Le titre de la quatrième banque des Pays-Bas, le bancassureur SNS Reaal, chutait jeudi sur fond de rumeurs, rapportés par les médias néerlandais, d’une nationalisation imminente afin de sauver la banque en proie à des difficultés financières.

L’action qui comprend la banque SNS Bank et le groupe d’assurances Reaal, qui valait 15 euros avant la crise financière de 2008, avait déjà chuté de plus de 11% mercredi.

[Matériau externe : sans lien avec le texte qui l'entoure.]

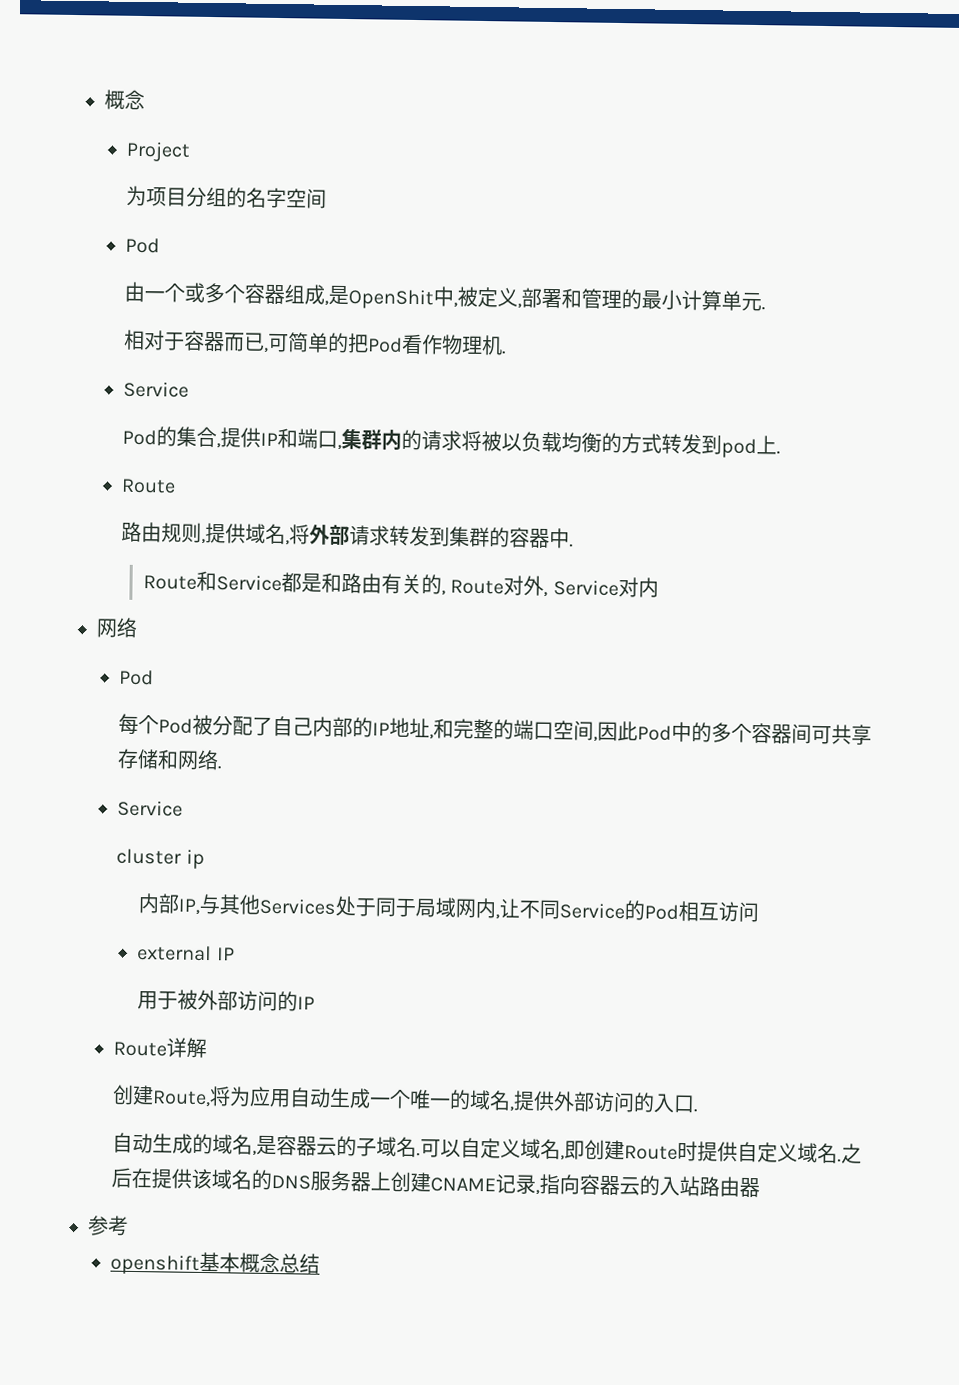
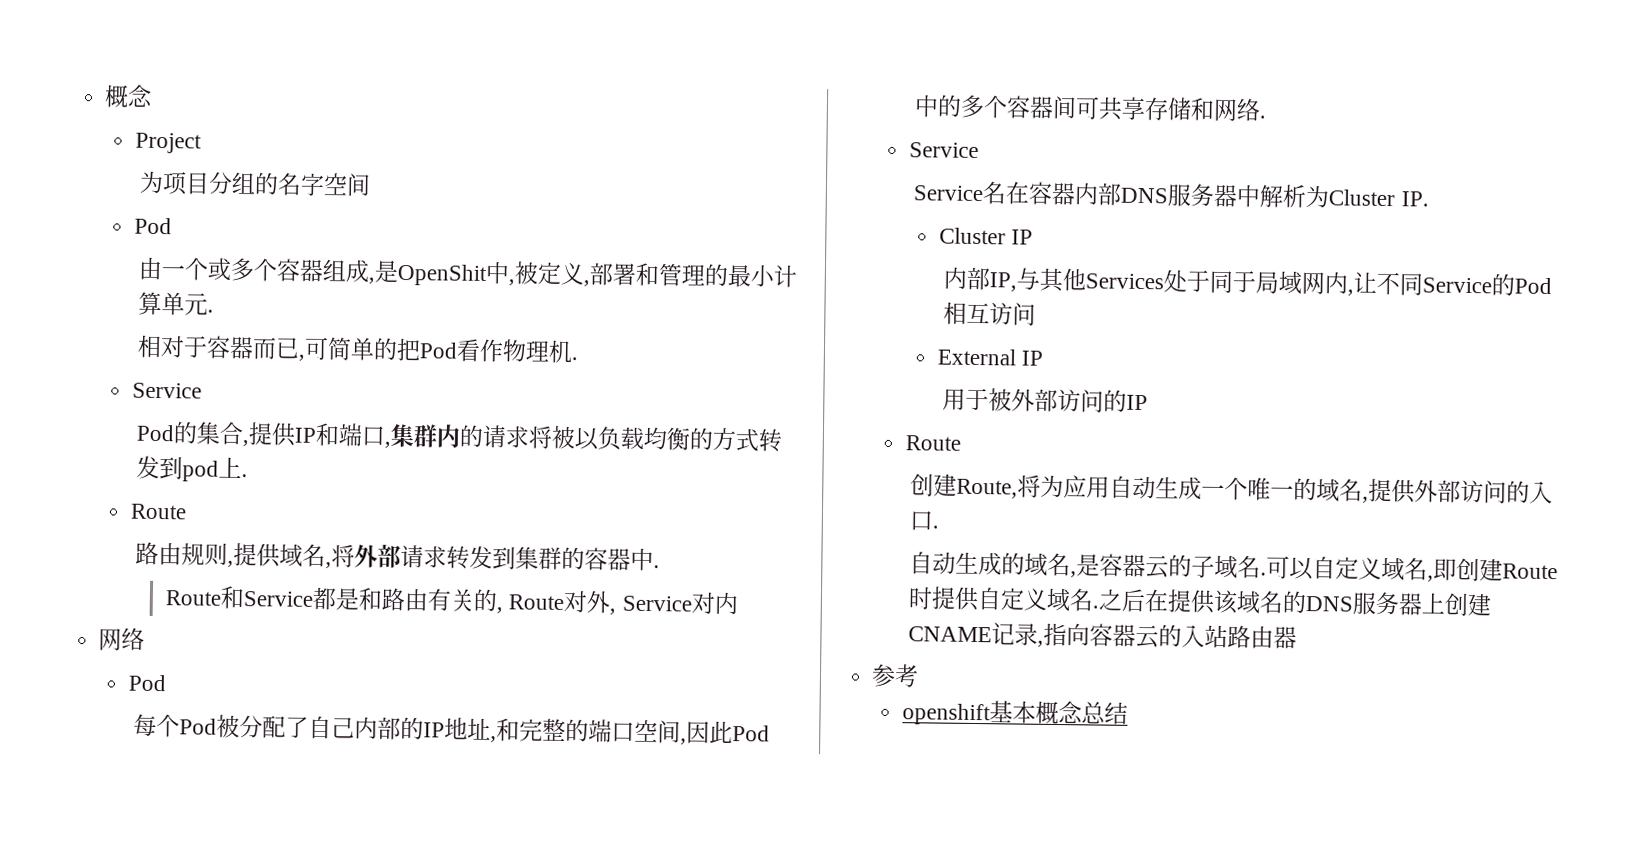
- cluster ip
+ Service名在容器内部DNS服务器中解析为Cluster IP.
+ Cluster IP
- external IP
+ External IP
  用于被外部访问的IP
- Route详解
+ Route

Considérée par la banque centrale néerlandaise (DNB) comme une banque systémique, c’est-à-dire dont la faillite pourrait mettre tout le système bancaire en péril, SNS Reaal est confrontée depuis plusieurs années à des pertes financières récurrentes de sa filiale immobilière Property Finance.

Lors du troisième trimestre 2012, la banque avait ainsi annoncé une perte de 99 millions d’euros pour cette filiale, rachetée en 2006 à une autre banque néerlandaise, ABN Amro, à cause d’une “détérioration du marché immobilier néerlandais”.

Les médias néerlandais rapportent jeudi qu’un plan de sauvetage de la banque par l’Etat néerlandais était à l’étude, la possibilité d’une nationalisation étant, entre autres, envisagée.
Le quotidien économique Financieele Dagblad (FD) précisait que SNS Reaal devrait procéder à des dépréciations d’actifs, pour une valeur estimée entre 1,2 et 1,8 milliard d’euros.

Des députés néerlandais ont appelé à une intervention de l’Etat et des obligations ordinaires de la banque pourraient également être dépréciées, ce qui serait une première, selon le FD.

SNS Reaal, qui essaie depuis des années de restructurer son portefeuille immobilier pour libérer du capital, était précédemment en contact avec les trois autres grandes banques néerlandaises, ABN Amro, ING et Rabobank, afin de trouver une solution.
Mais la Commission européenne avait, selon les médias néerlandais, refusé un tel plan, ING et ABN Amro ayant reçu des aides de l’Etat néerlandais et ne pouvant donc investir ou faire des acquisitions.

SNS Reaal, créé en 1987 suite à la fusion de plusieurs banques d’épargne de petite taille, doit encore rembourser une partie des 750 millions d’euros que l’Etat néerlandais lui avait prêté en 2008.